Session1 – a teradata company
Quick straw poll of the audience – more engineers than data scientists
Mentioned data lakes, and swamps – always amusing to hear that term used 🙂
Worked in 3 main areas – Devices, risk and customer analytics
People model too quick. Don’t involve business Very keen on involving the business more rught from the start.
When to consider BigData. Until recent most data scientists are on a workstation
In their experience Full cluster data science is rare.
Being data scientists they tried to make the argument for sampling – but thats always hard to a room of engineers.
Many algos don’t parallelise
Mahout seems dead
Sometimes easier to use r – requiring to reduce the dataset.
We’re no longer ok with slow models. Instant response required!

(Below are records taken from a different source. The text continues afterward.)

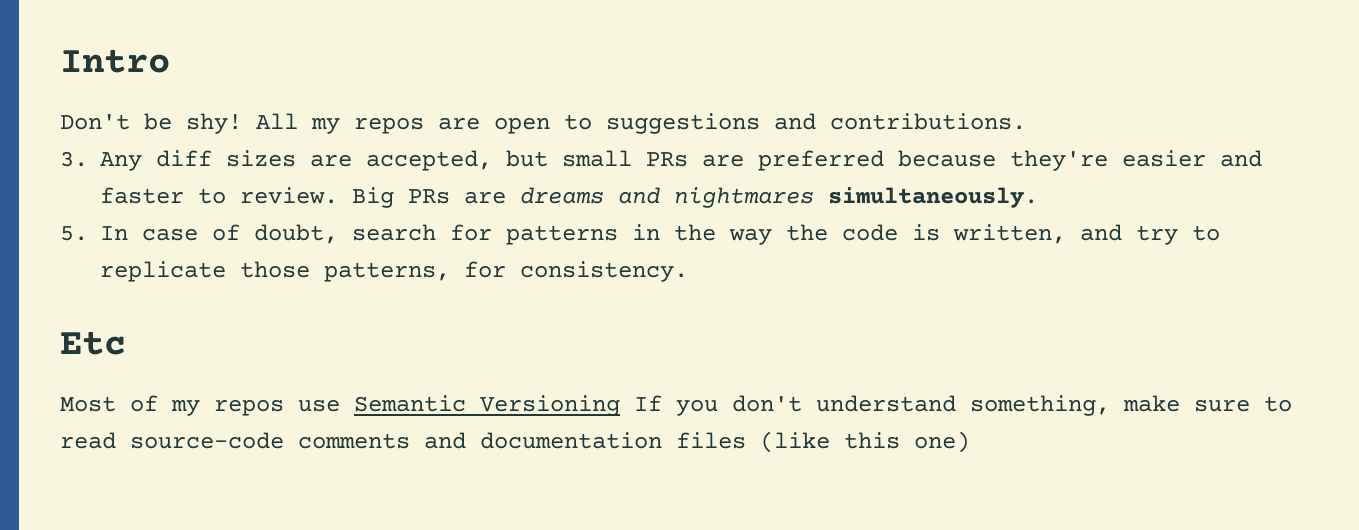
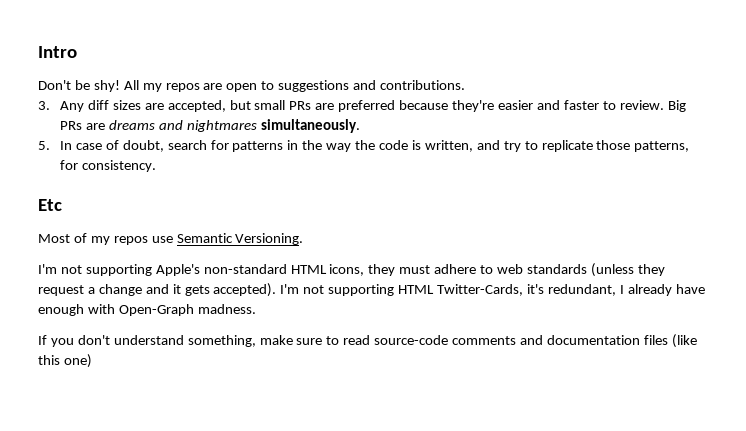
- Most of my repos use Semantic Versioning If you don't understand something, make sure to read source-code comments and documentation files (like this one)
+ Most of my repos use Semantic Versioning.
+ I'm not supporting Apple's non-standard HTML icons, they must adhere to web standards (unless they request a change and it gets accepted). I'm not supporting HTML Twitter-Cards, it's redundant, I already have enough with Open-Graph madness.
+ If you don't understand something, make sure to read source-code comments and documentation files (like this one)

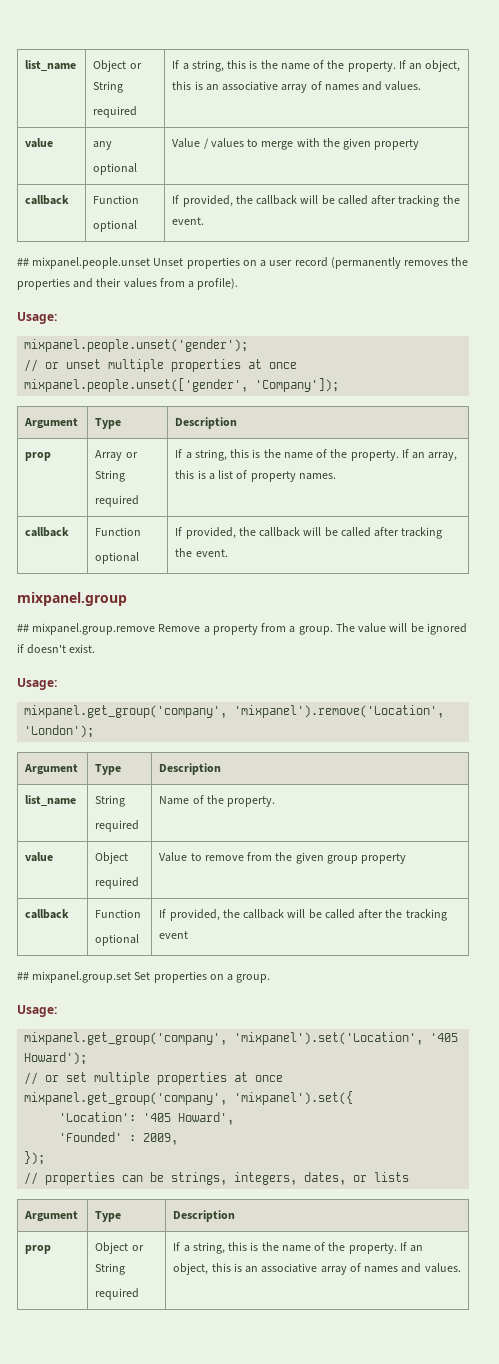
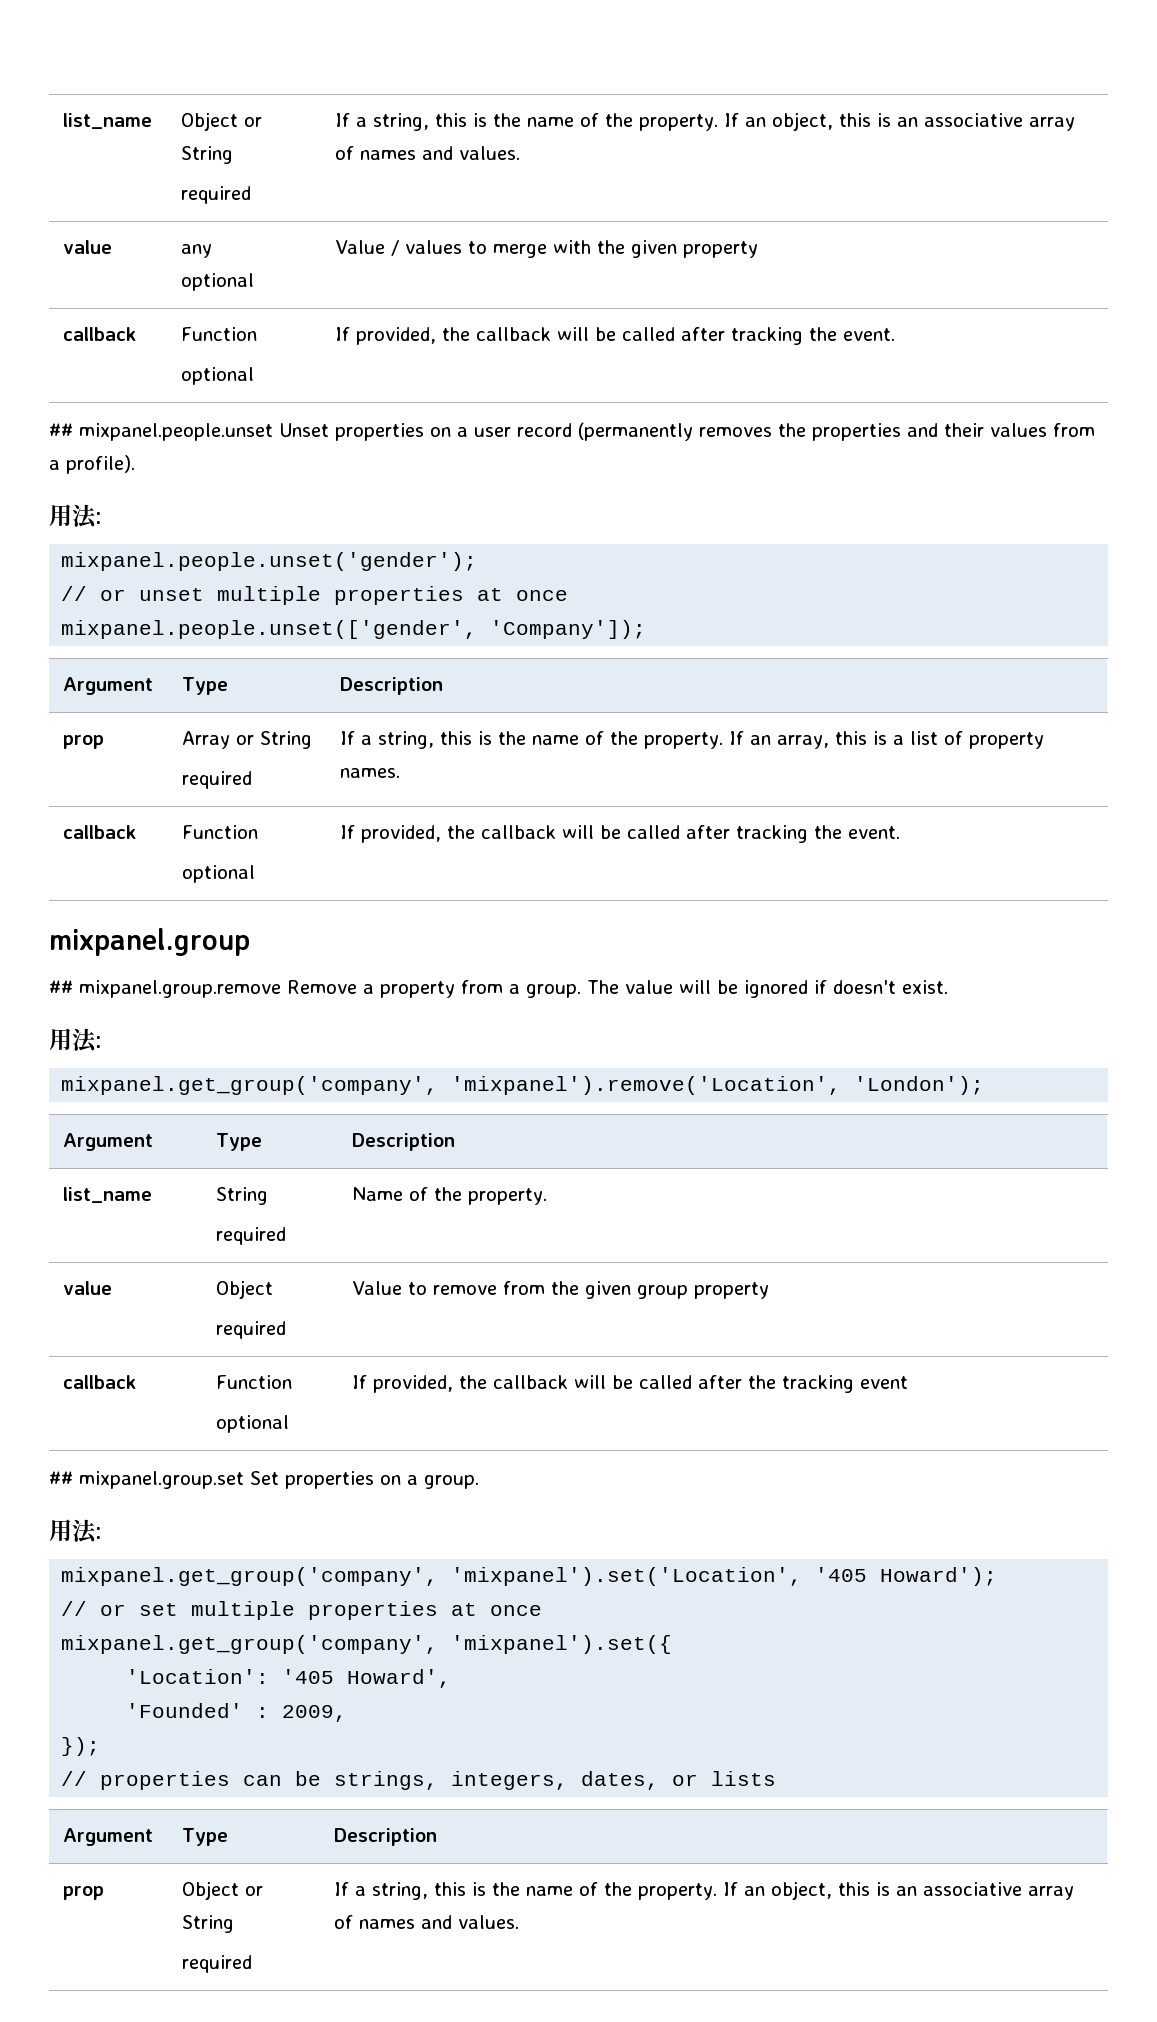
  ## mixpanel.people.unset Unset properties on a user record (permanently removes the properties and their values from a profile).
- Usage:
+ 用法:
  The value will be ignored if doesn't exist.
- Usage:
+ 用法:
  ## mixpanel.group.set Set properties on a group.
- Usage:
+ 用法:

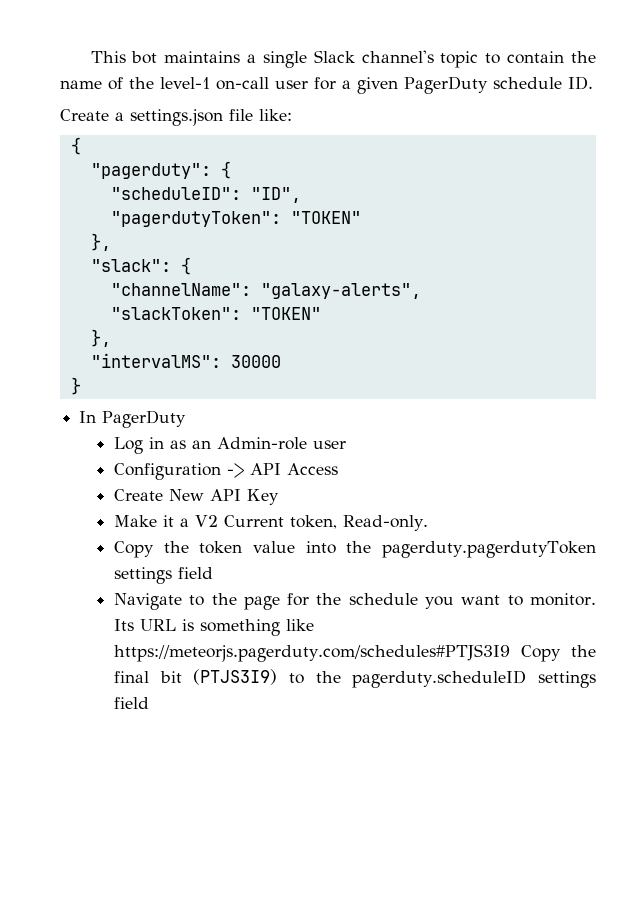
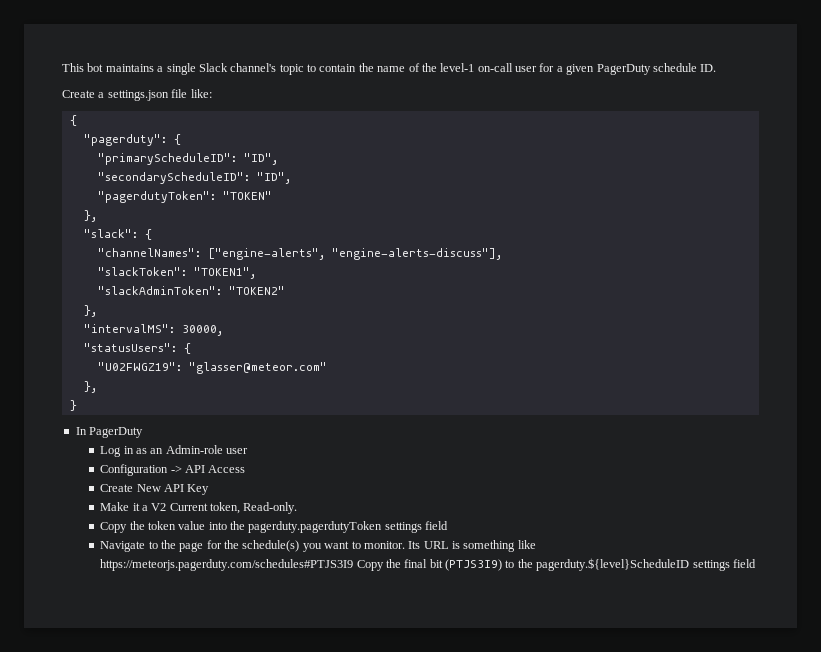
- "scheduleID": "ID",
+ "primaryScheduleID": "ID",
+ "secondaryScheduleID": "ID",
- "channelName": "galaxy-alerts",
- "slackToken": "TOKEN"
+ "channelNames": ["engine-alerts", "engine-alerts-discuss"],
+ "slackToken": "TOKEN1",
+ "slackAdminToken": "TOKEN2"
  },
- "intervalMS": 30000
+ "intervalMS": 30000,
+ "statusUsers": {
+ "U02FWGZ19": "glasser@meteor.com"
+ },
- Navigate to the page for the schedule you want to monitor.
+ Navigate to the page for the schedule(s) you want to monitor.
- Its URL is something like https://meteorjs.pagerduty.com/schedules#PTJS3I9 Copy the final bit (PTJS3I9) to the pagerduty.scheduleID settings field
+ Its URL is something like https://meteorjs.pagerduty.com/schedules#PTJS3I9 Copy the final bit (PTJS3I9) to the pagerduty.${level}ScheduleID settings field

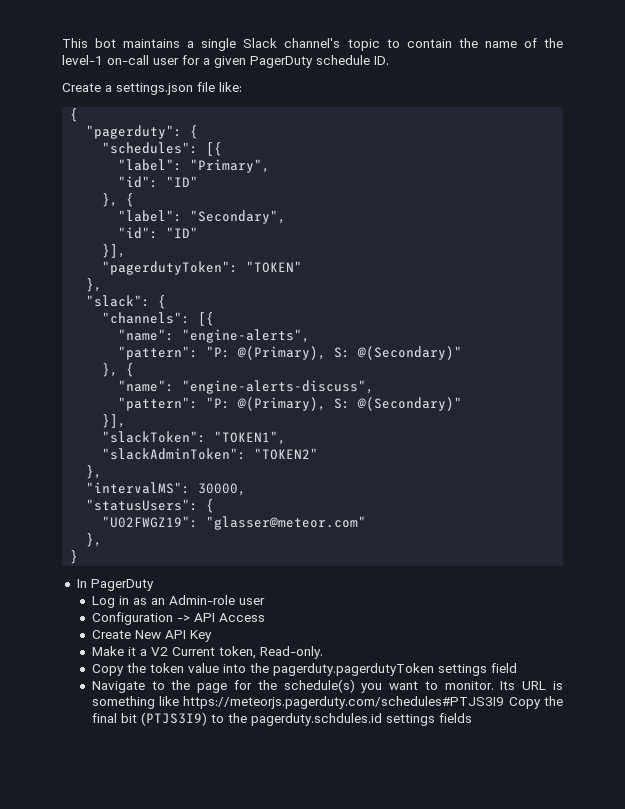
- "primaryScheduleID": "ID",
- "secondaryScheduleID": "ID",
+ "schedules": [{
+ "label": "Primary",
+ "id": "ID"
+ }, {
+ "label": "Secondary",
+ "id": "ID"
+ }],
- "channelNames": ["engine-alerts", "engine-alerts-discuss"],
+ "channels": [{
+ "name": "engine-alerts",
+ "pattern": "P: @(Primary), S: @(Secondary)"
+ }, {
+ "name": "engine-alerts-discuss",
+ "pattern": "P: @(Primary), S: @(Secondary)"
+ }],
- Its URL is something like https://meteorjs.pagerduty.com/schedules#PTJS3I9 Copy the final bit (PTJS3I9) to the pagerduty.${level}ScheduleID settings field
+ Its URL is something like https://meteorjs.pagerduty.com/schedules#PTJS3I9 Copy the final bit (PTJS3I9) to the pagerduty.schdules.id settings fields

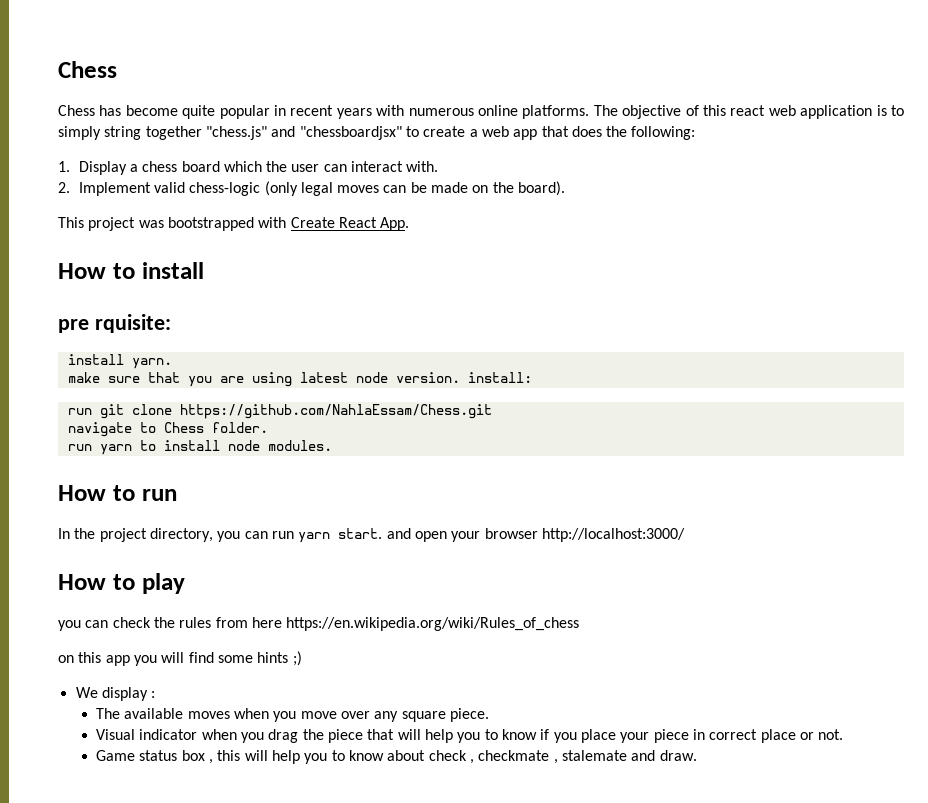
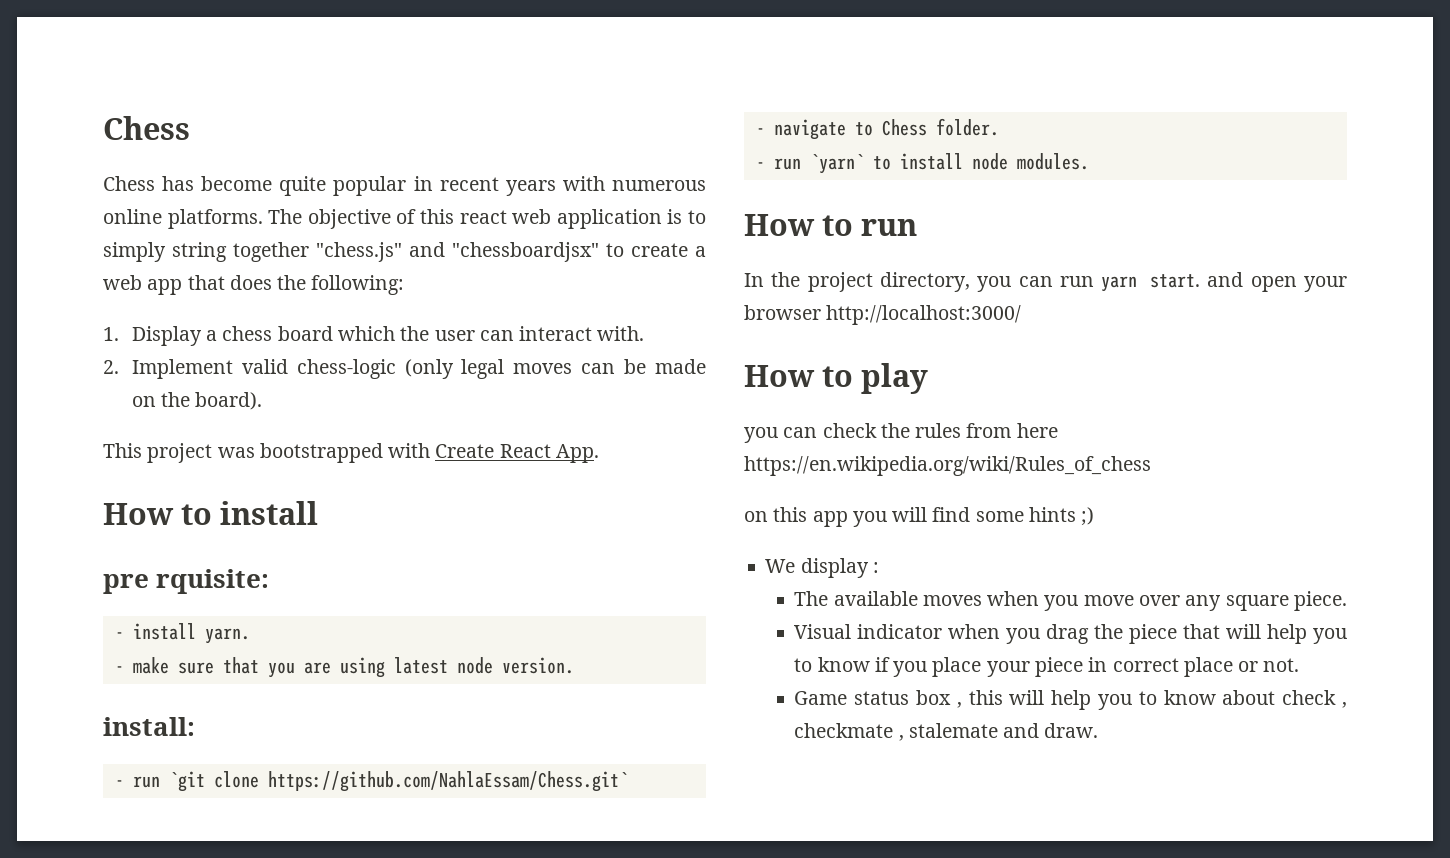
- install yarn.
+ - install yarn.
- make sure that you are using latest node version. install:
+ - make sure that you are using latest node version.
+ install:
- run git clone https://github.com/NahlaEssam/Chess.git
- navigate to Chess folder.
+ - run `git clone https://github.com/NahlaEssam/Chess.git`
+ - navigate to Chess folder.
- run yarn to install node modules.
+ - run `yarn` to install node modules.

Scala performs much better than python
Gave an IOT example where a factory may have 200 failures a year. So from that perspective it’s small data. Sure.. The raw sensor data may be enormous, but it’s the failures that count. Interesting point, well made, worth more thought.
Multi armed bandit. Like AB testing on steroids!
Surprisingly good point about governance and metadata
Session 2 sean r owen cloudera
Presented Oryx. A lamda architecture in a box.
Sean is Jvm centric
A full end to end production solution is usually way more engineering than data science. Only a small part is data science.
Exploratory to operational
Seldon in London – Look these up!
Prediction io – Also look this up!
Seans 5th attempt at this framework.. !!!
OK performance. . 100 q/s on a 16 core machine.
Production but not supported
Real time anomaly detection
Quesion about why tomcat – well explained – it is pretty standard after all.
Geared towards known/fixed features
Mired in questions from hell at the end!
Session 3 flink
Kafka of course!
Time windowing or event window. This is nice.
In memory or off heap
Sql – unclear. Briefly mentioned, but not sure what exists.
Chains tasks like spark, but can chain from the mapper to the reducer too.
Exactly once. Yeah yeah..
Distributed snapshots are complicated – but this is how it does disater recover. Ties in with Kafka which can replay from an offset.
Framework handles differing speeds of operators
Configurable snapshot survival time, depends on your latency.
On and off heap with batch processing Pipelines
And finally, right at the end I met a channel 4 chap with a “legacy” batch SPARK architecture – and he’s looking to move real time, and seeing where Pentaho can help. Great!
Apologies for the brain dump – i’m out of time. Better than nothing!